The federal Securities and Exchange Commission approved the merger under
the Public Utility Holding Company Act in a written order dated February
25, 1998. With the SEC approval, the merger is expected to be effective
March 1. The approval by the SEC follows numerous federal and state
regulatory approvals, including the Federal Energy Regulatory Commission
and the Nuclear Regulatory Commission, and the public utility commissions
of Delaware, New Jersey, Maryland, Pennsylvania and Virginia. The merger
was originally announced August 1996.
With the completion of the merger, it is expected that shares of Conectiv
Common Stock and Conectiv Class A Common Stock will begin trading on the
New York Stock Exchange on March 2. The ticker symbol for Conectiv Common
Stock is CIV, and CIV.A will be the symbol for Conectiv Class A stock. The
merger will have no effect on Delmarva Power and Atlantic City Electric
Company preferred stock, or on either company's debt securities.
"Completion of the merger will allow Conectiv to reduce its rates upon
closing by over 1 percent to more than 1 million customers in our region,"
said Howard E. Cosgrove, Conectiv's Chairman and Chief Executive Officer.

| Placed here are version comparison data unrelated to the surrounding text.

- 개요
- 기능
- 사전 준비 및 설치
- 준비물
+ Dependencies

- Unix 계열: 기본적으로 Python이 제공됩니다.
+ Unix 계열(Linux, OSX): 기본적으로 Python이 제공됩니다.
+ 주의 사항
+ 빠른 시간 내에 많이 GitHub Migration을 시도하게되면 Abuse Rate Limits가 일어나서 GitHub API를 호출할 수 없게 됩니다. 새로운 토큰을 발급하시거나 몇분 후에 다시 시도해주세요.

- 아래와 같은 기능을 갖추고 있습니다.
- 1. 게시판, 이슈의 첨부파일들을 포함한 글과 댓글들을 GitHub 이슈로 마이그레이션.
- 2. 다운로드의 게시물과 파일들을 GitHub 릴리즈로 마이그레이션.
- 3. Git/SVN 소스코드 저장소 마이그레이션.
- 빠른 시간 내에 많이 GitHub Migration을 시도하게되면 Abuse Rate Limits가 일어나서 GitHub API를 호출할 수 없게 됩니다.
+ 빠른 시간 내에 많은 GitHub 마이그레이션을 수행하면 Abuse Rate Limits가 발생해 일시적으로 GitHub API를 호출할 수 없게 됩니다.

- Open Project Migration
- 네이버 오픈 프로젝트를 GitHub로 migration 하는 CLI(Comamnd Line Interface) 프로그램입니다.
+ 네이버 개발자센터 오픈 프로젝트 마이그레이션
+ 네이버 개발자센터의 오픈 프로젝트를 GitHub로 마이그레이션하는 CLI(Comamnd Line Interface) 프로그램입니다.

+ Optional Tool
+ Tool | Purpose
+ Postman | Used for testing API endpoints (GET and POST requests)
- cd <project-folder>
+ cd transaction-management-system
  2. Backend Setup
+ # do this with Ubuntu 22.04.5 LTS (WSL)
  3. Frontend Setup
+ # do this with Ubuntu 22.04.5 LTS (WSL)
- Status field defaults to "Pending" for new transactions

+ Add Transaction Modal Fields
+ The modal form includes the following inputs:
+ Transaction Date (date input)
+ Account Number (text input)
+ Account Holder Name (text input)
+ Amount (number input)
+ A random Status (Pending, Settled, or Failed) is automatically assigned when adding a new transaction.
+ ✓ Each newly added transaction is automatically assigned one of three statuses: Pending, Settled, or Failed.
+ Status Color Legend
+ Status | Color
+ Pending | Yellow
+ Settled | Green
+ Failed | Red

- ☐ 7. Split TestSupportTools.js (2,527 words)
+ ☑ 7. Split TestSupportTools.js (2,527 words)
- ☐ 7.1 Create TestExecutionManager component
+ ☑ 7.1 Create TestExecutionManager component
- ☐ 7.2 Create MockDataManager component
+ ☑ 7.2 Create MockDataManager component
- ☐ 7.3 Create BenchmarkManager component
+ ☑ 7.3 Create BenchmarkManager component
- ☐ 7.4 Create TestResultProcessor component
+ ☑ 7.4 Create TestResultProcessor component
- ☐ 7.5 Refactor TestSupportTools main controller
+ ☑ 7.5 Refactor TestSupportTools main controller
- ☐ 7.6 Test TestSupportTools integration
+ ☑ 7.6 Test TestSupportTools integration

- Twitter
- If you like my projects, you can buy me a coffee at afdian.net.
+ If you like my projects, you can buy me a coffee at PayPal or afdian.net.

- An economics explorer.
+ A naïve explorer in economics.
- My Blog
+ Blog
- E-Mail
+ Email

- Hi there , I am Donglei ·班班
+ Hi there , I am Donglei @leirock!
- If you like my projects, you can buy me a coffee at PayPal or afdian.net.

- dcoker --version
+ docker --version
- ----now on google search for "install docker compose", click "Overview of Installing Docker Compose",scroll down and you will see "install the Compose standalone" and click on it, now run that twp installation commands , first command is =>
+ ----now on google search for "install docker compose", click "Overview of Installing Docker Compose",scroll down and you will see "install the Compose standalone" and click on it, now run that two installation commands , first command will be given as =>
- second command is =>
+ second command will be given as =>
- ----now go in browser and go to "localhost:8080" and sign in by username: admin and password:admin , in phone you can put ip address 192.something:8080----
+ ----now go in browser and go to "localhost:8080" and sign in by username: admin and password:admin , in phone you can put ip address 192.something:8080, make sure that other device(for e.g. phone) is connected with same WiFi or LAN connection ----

"These accomplishments will be made while continuing to provide superior
customer care and service reliability. The shareholders of Conectiv will
also realize long-term benefits from a larger, competitively well-
positioned provider of energy, telecommunications and related products for
homes and businesses in the Mid-Atlantic region. Conectiv will continue the
tradition of building and maintaining community partnerships which Delmarva
Power and Atlantic Electric are known for."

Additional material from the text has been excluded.